Tapi sayang kondisinya tidak seperti itu kawan.
Bring your own luggage. It’s your life. Never compare it with others.
Jangan pernah meminta orang lain untuk membawa bagasimu. Karena ketika kau mulai membandingkan, saat itulah kau kehilangan kebahagiaan.
Mungkin kamu pernah bertemu dengan orang yang sepertinya rela menerima kondisimu, rela membawa bagasimu, namun akhirnya dia sadar, dia tidak butuh beban tambahan.
Dan memutuskan untuk pergi, memilih bersama orang dengan bagasi yang lebih kecil. Agar bebannya terasa lebih ringan.
Jangan kau tangisi kawan. Dia bukan untukmu.
Tetap bersabarlah kawan, ketika kau tergopoh-gopoh berusaha untuk membawa sendiri bagasimu, berusaha menggenggam erat semua koper bawaanmu, atau memanggul semua beban di pundakmu.
Nanti akan ada seseorang yang rela menjulurkan tangannya untuk membantumu. Tersenyum berdiri di sebelah mu.
Membantu membawa barang bawaanmu. Mencengkeram pegangan koper itu bersamamu.
Mungkin karena dia pernah membawa bagasi yang sama. Sebuah koper besar berwarna cokelat muda. Atau memang dia yang rela, untuk membawa bagasimu bersama-sama.
Karena suatu saat, “bagasi mu” akan berubah menjadi “bagasi kita”.
Ditulis oleh Tirta – Pemilik blog romeogadungan.com

Apakah kamu merasakan seperti yang saya rasakan ketika membaca tulisan di atas? Ada kah rasa hangat menjalar di hatimu?
Tulisan Tirta memembuat saya terdiam sejenak dan memikirkan koper-koper yang selama ini saya bawa. Bagi banyak orang yang mengenal saya hanya di luarnya saja, mungkin saya terlihat ke mana-mana hanya membawa tas tenteng kecil. Nyatanya, tiap harinya saya membawa banyak koper yang seringkali membuat saya teramat lelah dan tertidur di hampir setiap perjalanan saya pulang ke rumah.
Saya tidak ingin orang lain repot dengan bagasi saya yang penuh dengan koper besar dan kecil. Jika berjalan bersama saya ikut membuatmu lelah, berhenti dan pergilah. Saya tidak ingin menahanmu. Itulah yang kemarin-kemarin saya lakukan. Tidak ingin membuat orang lain susah karena saya.

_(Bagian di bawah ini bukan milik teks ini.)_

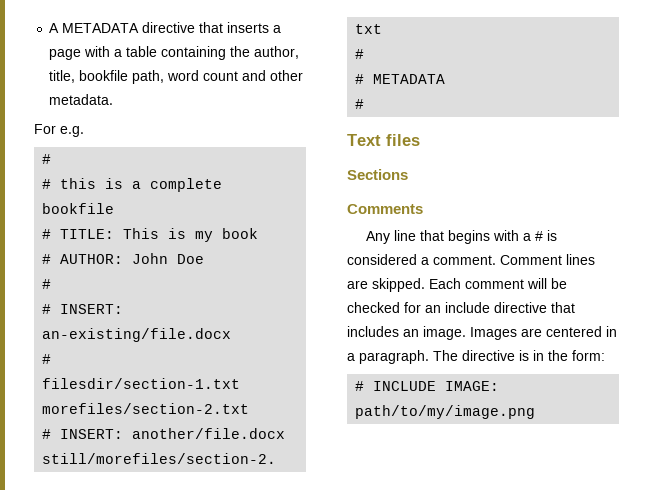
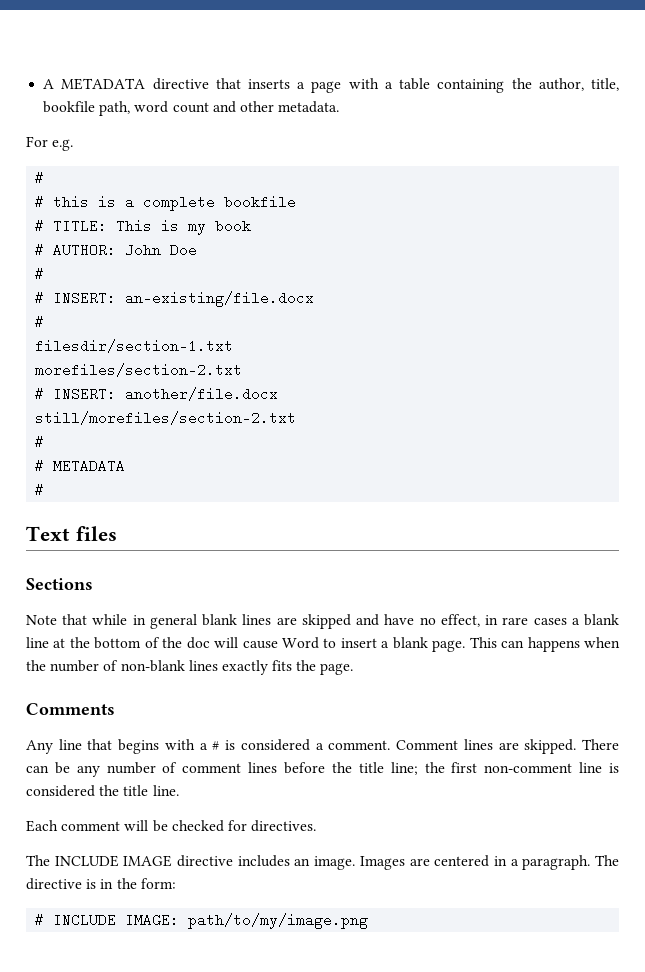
+ Note that while in general blank lines are skipped and have no effect, in rare cases a blank line at the bottom of the doc will cause Word to insert a blank page. This can happens when the number of non-blank lines exactly fits the page.
- Comment lines are skipped. Each comment will be checked for an include directive that includes an image.
+ Comment lines are skipped. There can be any number of comment lines before the title line; the first non-comment line is considered the title line.
+ Each comment will be checked for directives.
+ The INCLUDE IMAGE directive includes an image.

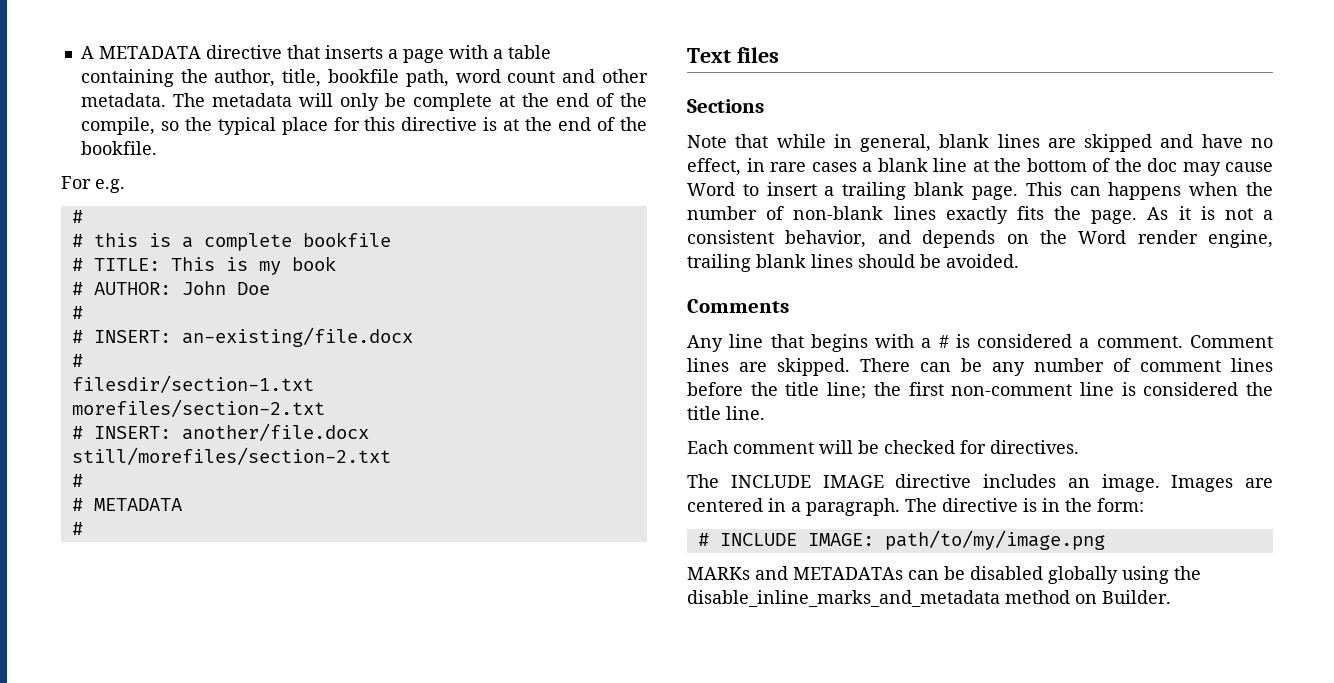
+ The metadata will only be complete at the end of the compile, so the typical place for this directive is at the end of the bookfile.
- Note that while in general blank lines are skipped and have no effect, in rare cases a blank line at the bottom of the doc will cause Word to insert a blank page.
+ Note that while in general, blank lines are skipped and have no effect, in rare cases a blank line at the bottom of the doc may cause Word to insert a trailing blank page.
+ As it is not a consistent behavior, and depends on the Word render engine, trailing blank lines should be avoided.
+ MARKs and METADATAs can be disabled globally using the disable_inline_marks_and_metadata method on Builder.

Dari kalimat-kalimat Tirta, saya tersadar bahwa saya boleh mempercayakan koper-koper saya kepada seseorang yang bersedia ikut menjinjingnya bersama. Saling menyemangati untuk terus berjalan seberapa pun melelahkannya perjalanan itu.

Saya pun percaya meski seseorang itu belum datang, saya tidaklah sendiri. Karna Tuhan saya sudah terlebih dahulu membawa sebagian besar isi bagasi saya. Dia mempercayakan saya koper-koper lain agar saya menjadi orang yang tidak lemah. Dan agar saya dapat belajar untuk mempercayakan koper-koper itu untuk dibawa bersama dengan seseorang.

Ps: Ditulis dalam keadaan langit mendung, mata mengantuk tetapi dengan perasaan yang jauh lebih baik.